* The problem
Please copy out the entries until you have copied the line that contains "[391,31,528,44] MNIST Fashion", beginning with the first line.

Revision comparison data
◆ ◆ ◆

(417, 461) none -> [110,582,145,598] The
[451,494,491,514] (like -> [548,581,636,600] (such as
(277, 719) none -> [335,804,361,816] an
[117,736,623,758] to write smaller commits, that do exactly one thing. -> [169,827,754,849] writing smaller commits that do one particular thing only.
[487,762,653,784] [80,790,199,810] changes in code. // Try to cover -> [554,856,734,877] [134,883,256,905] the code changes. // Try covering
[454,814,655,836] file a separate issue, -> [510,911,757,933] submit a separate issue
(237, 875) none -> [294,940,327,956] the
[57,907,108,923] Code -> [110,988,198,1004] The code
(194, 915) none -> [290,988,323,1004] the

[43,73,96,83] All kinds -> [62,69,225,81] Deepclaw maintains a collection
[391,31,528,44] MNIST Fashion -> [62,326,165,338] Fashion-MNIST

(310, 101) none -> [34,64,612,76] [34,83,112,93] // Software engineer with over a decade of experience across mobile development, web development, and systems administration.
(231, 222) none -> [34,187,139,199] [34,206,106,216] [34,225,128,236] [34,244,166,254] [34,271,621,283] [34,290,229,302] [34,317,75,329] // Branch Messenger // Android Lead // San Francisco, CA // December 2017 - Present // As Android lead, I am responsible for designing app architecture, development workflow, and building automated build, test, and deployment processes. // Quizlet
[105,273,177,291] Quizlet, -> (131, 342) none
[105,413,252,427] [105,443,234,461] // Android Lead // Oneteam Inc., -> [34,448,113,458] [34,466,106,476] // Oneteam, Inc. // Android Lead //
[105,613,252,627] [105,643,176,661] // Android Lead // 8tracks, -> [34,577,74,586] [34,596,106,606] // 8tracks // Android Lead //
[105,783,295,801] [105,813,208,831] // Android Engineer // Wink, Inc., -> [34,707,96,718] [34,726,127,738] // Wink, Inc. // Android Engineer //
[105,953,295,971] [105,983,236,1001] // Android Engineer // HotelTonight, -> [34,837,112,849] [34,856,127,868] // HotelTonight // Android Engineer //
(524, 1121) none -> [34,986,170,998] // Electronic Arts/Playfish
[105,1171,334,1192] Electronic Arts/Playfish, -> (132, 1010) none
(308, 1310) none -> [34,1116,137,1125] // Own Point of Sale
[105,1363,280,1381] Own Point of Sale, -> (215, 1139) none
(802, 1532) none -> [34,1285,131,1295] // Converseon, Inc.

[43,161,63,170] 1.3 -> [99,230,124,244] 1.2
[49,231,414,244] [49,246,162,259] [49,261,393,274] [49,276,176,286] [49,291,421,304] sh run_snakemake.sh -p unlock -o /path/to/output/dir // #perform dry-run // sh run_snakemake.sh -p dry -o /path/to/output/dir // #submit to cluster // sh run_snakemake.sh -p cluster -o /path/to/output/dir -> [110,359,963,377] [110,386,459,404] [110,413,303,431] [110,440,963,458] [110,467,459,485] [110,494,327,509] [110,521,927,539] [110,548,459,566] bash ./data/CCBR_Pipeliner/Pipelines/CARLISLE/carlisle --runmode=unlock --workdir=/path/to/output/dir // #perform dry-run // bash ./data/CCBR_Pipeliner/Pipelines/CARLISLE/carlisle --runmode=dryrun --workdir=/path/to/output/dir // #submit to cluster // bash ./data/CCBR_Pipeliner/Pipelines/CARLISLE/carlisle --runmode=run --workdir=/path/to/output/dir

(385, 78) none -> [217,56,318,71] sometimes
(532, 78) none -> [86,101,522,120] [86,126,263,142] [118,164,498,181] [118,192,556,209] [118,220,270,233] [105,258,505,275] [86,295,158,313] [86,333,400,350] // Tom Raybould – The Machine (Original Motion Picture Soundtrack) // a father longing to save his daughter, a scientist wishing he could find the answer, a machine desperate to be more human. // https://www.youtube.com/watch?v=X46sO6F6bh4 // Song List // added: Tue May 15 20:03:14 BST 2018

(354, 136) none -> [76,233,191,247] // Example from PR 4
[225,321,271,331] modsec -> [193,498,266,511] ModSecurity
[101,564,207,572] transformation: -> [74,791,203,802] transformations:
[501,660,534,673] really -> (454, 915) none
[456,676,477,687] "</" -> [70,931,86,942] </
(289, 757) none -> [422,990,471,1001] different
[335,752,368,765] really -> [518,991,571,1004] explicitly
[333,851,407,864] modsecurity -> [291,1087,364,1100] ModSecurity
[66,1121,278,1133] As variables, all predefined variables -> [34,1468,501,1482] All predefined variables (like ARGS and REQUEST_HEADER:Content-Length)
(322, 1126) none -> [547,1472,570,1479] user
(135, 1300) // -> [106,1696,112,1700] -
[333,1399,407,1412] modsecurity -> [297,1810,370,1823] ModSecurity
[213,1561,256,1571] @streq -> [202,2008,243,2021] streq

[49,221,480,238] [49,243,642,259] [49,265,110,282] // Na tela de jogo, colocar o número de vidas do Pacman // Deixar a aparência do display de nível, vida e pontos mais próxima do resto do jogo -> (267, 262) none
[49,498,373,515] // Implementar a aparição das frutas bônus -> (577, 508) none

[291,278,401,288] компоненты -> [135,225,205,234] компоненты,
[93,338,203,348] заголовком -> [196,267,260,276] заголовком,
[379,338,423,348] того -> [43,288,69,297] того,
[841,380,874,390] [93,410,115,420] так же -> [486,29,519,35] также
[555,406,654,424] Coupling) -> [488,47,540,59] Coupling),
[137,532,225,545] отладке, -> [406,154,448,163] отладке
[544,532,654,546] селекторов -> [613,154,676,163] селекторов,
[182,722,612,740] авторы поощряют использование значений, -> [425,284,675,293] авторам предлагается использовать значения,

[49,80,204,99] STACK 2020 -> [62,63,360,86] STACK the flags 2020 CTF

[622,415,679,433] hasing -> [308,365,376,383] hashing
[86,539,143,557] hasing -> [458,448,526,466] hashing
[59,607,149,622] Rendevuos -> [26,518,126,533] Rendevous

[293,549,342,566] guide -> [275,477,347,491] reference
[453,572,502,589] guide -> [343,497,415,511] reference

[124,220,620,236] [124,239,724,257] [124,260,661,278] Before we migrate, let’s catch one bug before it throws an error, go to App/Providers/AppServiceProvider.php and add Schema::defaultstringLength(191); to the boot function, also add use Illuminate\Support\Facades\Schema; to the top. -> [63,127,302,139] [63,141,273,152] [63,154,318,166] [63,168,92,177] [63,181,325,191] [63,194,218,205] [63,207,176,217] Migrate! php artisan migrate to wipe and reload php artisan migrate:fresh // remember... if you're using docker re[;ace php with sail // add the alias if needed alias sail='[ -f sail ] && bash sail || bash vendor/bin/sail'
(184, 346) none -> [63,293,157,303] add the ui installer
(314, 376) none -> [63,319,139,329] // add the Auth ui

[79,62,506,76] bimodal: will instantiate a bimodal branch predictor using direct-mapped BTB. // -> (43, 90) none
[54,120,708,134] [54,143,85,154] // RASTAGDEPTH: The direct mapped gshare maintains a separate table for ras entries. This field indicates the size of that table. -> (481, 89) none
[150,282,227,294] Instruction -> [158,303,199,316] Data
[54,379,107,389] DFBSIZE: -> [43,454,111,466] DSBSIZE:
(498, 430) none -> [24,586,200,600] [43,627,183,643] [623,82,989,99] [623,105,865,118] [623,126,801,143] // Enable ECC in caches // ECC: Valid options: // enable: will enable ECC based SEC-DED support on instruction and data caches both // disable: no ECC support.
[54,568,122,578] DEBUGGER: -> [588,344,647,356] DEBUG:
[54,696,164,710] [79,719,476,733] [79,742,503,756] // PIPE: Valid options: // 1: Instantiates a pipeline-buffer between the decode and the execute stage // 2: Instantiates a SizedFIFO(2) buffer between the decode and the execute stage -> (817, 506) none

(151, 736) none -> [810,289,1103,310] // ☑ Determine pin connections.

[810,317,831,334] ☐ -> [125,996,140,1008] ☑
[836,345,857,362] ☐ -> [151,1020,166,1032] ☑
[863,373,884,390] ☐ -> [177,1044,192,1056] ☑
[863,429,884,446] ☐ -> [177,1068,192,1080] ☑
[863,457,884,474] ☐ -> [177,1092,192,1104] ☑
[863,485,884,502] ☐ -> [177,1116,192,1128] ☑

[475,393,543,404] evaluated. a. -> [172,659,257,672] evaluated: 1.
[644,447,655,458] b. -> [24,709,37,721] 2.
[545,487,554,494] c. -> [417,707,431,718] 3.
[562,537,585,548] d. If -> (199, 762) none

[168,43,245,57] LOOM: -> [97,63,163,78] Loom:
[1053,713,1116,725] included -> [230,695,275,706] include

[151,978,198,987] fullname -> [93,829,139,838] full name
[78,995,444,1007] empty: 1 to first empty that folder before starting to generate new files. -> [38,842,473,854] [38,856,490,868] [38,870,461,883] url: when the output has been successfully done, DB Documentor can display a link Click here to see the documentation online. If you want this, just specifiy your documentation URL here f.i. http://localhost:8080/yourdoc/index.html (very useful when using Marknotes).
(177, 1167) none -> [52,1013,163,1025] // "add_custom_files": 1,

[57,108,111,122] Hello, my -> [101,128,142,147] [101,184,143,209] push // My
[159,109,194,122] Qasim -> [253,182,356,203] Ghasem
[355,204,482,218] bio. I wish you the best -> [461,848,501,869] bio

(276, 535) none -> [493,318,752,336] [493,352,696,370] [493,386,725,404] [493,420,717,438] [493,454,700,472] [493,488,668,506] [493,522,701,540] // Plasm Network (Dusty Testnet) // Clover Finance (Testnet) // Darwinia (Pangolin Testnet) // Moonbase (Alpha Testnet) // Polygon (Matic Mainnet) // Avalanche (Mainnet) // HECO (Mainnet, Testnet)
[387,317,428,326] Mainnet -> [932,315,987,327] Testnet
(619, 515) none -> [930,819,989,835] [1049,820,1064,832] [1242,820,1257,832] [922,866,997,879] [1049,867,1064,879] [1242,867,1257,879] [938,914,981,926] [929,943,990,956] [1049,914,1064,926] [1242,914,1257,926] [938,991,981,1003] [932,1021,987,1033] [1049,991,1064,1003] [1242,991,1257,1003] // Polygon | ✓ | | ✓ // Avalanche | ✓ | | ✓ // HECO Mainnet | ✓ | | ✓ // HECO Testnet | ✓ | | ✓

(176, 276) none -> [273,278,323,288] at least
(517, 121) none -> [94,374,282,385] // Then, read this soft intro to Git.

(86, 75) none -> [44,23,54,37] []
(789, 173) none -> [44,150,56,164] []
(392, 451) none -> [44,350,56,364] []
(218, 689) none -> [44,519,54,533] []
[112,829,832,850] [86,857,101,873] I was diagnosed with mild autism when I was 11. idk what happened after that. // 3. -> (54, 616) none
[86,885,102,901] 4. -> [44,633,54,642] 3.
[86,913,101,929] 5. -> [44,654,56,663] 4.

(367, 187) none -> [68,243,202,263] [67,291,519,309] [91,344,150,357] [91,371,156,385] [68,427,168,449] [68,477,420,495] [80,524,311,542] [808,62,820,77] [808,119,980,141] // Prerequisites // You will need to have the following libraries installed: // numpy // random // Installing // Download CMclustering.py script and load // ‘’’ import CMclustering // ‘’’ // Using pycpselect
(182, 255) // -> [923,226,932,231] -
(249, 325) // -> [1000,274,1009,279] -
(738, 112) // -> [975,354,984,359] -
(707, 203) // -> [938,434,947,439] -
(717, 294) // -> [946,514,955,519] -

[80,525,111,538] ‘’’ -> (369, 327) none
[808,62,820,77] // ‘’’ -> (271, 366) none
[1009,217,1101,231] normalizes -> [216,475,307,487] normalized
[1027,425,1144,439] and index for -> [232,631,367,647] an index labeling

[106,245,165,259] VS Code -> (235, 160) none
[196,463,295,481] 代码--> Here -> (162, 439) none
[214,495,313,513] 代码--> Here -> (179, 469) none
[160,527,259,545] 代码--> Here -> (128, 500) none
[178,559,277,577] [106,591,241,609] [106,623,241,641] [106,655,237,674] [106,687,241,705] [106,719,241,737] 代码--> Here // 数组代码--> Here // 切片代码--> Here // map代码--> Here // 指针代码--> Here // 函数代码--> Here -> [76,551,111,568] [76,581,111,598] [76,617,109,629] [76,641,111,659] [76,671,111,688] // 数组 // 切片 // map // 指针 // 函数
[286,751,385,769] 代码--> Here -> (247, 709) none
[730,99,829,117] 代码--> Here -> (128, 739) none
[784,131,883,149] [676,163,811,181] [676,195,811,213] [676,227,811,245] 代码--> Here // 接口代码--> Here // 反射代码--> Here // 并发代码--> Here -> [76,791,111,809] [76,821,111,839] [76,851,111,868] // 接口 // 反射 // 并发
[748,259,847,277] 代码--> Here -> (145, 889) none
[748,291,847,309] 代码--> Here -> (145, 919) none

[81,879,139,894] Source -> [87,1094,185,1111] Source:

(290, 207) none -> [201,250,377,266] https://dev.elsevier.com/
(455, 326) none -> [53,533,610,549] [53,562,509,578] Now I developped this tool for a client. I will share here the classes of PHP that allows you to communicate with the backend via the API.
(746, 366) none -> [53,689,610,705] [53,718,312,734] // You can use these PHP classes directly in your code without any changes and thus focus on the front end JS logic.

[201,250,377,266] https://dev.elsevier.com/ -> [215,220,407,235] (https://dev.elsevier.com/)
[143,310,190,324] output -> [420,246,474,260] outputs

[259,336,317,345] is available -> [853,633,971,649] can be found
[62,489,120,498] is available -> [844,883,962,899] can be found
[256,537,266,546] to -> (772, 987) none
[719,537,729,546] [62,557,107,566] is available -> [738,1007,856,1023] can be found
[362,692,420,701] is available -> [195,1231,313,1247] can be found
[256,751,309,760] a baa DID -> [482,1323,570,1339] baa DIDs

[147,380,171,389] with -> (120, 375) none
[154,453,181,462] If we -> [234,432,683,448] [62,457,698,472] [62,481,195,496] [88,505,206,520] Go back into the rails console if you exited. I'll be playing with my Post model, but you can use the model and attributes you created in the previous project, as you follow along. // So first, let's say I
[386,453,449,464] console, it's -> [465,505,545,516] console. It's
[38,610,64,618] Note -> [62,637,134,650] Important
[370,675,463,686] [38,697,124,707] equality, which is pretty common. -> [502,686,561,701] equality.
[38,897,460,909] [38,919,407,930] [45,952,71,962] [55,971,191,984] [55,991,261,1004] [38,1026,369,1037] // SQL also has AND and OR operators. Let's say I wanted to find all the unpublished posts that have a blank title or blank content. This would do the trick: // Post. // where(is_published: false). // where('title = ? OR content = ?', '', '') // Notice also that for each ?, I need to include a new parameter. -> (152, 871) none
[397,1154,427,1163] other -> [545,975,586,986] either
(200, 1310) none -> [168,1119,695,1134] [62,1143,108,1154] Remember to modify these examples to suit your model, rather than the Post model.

◆ ◆ ◆

* Answer box
(417, 461) none -> [110,582,145,598] The
[451,494,491,514] (like -> [548,581,636,600] (such as
(277, 719) none -> [335,804,361,816] an
[117,736,623,758] to write smaller commits, that do exactly one thing. -> [169,827,754,849] writing smaller commits that do one particular thing only.
[487,762,653,784] [80,790,199,810] changes in code. // Try to cover -> [554,856,734,877] [134,883,256,905] the code changes. // Try covering
[454,814,655,836] file a separate issue, -> [510,911,757,933] submit a separate issue
(237, 875) none -> [294,940,327,956] the
[57,907,108,923] Code -> [110,988,198,1004] The code
(194, 915) none -> [290,988,323,1004] the

[43,73,96,83] All kinds -> [62,69,225,81] Deepclaw maintains a collection
[391,31,528,44] MNIST Fashion -> [62,326,165,338] Fashion-MNIST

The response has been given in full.